*** Information ***
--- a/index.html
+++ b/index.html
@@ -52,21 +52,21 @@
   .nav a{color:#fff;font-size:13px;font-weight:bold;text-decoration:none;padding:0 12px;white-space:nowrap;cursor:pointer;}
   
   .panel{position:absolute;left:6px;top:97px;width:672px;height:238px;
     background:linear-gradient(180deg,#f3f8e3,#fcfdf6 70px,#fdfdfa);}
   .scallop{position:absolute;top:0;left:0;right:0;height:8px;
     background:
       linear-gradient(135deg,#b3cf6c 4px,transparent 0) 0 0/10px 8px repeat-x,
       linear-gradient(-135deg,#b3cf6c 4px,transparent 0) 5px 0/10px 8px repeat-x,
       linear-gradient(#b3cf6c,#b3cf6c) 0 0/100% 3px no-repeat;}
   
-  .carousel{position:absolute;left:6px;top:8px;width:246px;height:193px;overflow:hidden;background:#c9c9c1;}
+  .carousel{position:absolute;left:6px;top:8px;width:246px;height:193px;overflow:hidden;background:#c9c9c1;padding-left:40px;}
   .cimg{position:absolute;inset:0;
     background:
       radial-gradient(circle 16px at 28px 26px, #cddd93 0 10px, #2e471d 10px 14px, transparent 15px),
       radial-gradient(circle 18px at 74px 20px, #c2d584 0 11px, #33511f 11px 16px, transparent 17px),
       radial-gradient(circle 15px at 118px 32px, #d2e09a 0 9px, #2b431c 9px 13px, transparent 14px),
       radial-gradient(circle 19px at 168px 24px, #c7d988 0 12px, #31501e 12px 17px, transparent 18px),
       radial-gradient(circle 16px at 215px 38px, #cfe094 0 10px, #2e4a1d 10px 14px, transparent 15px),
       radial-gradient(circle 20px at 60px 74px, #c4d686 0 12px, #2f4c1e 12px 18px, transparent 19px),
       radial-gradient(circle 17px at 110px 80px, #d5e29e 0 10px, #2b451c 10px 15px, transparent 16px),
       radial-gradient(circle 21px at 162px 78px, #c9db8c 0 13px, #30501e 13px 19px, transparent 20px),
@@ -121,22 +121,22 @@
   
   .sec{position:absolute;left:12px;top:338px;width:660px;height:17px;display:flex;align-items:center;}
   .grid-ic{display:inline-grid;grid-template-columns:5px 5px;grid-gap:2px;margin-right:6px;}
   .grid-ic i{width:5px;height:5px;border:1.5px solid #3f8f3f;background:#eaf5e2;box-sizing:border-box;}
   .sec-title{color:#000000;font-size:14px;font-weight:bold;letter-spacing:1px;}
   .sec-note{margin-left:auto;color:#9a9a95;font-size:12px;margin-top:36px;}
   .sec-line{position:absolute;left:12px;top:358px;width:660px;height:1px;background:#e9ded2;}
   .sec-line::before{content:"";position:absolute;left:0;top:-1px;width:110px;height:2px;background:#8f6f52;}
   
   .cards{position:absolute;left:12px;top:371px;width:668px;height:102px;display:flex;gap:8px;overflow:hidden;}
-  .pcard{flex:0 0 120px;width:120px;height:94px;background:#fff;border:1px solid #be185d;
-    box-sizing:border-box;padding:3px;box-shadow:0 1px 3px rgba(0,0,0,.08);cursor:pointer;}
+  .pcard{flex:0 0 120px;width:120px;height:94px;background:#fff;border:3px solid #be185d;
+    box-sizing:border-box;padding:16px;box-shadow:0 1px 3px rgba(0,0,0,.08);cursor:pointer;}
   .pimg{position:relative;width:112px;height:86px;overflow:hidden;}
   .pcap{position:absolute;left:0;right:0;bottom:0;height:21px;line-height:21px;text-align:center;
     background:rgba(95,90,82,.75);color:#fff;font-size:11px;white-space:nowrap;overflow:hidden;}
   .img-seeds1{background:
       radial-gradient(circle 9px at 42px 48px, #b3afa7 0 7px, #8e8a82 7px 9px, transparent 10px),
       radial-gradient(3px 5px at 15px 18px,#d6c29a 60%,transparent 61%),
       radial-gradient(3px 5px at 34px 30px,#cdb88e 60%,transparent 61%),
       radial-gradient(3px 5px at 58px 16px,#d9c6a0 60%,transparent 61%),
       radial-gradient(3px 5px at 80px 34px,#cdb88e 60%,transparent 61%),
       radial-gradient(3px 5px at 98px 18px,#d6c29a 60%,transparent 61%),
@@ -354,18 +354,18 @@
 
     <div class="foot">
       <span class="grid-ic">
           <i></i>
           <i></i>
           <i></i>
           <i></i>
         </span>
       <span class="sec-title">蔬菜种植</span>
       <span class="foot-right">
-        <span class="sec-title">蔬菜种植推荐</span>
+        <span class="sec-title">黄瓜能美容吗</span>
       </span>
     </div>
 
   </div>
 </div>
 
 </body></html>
***
*** Information ***
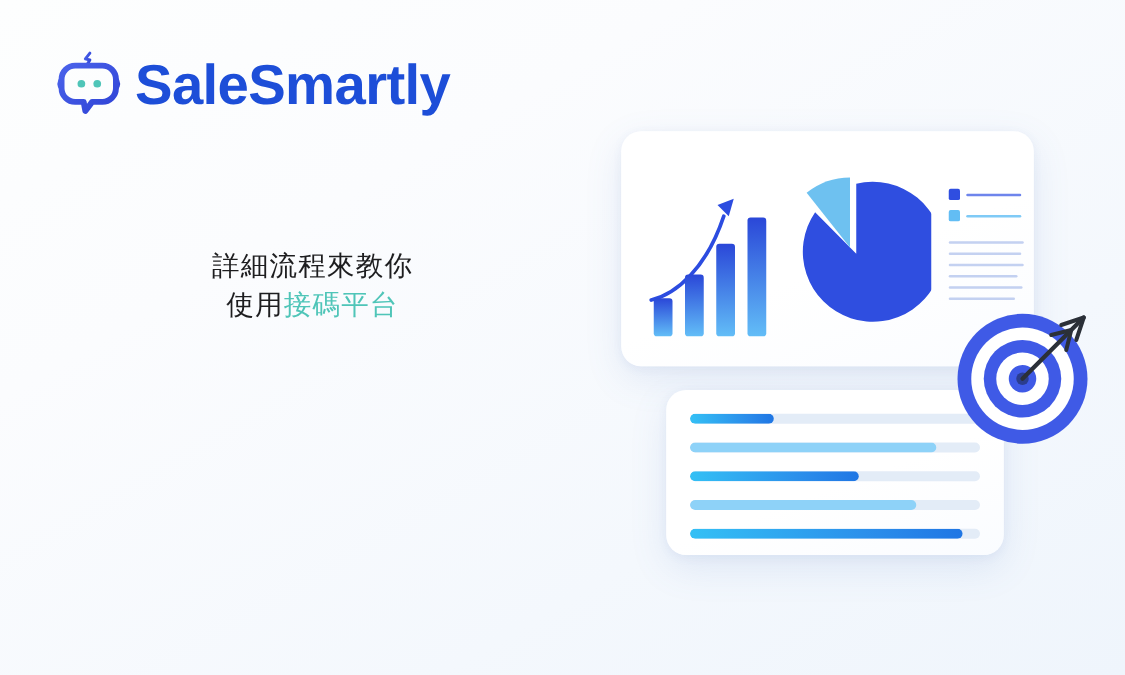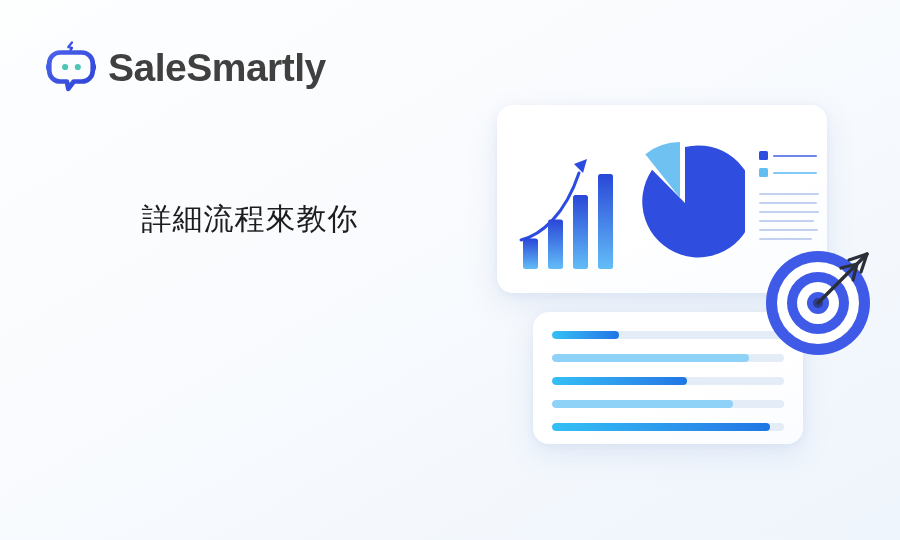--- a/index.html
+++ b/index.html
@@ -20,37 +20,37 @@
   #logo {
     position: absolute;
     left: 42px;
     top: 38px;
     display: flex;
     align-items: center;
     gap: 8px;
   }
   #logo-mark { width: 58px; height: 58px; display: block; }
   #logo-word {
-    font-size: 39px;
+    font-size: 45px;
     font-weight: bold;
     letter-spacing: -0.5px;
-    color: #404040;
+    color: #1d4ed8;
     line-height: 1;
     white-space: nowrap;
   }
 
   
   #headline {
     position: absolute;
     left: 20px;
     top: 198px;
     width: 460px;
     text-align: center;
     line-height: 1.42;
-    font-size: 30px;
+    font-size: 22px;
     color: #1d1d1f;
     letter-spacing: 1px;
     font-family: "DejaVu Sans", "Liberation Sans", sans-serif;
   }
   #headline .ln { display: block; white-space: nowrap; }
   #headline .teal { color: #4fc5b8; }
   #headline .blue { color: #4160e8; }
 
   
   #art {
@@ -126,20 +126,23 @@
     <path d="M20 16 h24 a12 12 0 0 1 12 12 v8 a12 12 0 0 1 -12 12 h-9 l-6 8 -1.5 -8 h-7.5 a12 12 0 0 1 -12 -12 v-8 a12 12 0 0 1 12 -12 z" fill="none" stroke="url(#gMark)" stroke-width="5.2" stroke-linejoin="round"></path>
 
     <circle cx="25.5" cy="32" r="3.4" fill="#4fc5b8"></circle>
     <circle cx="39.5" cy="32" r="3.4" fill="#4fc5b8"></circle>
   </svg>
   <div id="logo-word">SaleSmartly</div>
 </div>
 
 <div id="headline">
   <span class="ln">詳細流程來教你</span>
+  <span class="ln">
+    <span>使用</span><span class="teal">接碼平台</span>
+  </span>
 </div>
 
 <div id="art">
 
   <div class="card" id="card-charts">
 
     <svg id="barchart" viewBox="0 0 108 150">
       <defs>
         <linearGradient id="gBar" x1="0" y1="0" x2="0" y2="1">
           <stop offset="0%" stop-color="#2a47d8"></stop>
***
Task statement >>
With "sizing" as the search string, filter the records and return each line that has it.

Task result >>
   .grid-ic i{width:5px;height:5px;border:1.5px solid #3f8f3f;background:#eaf5e2;box-sizing:border-box;}
-    box-sizing:border-box;padding:3px;box-shadow:0 1px 3px rgba(0,0,0,.08);cursor:pointer;}
+    box-sizing:border-box;padding:16px;box-shadow:0 1px 3px rgba(0,0,0,.08);cursor:pointer;}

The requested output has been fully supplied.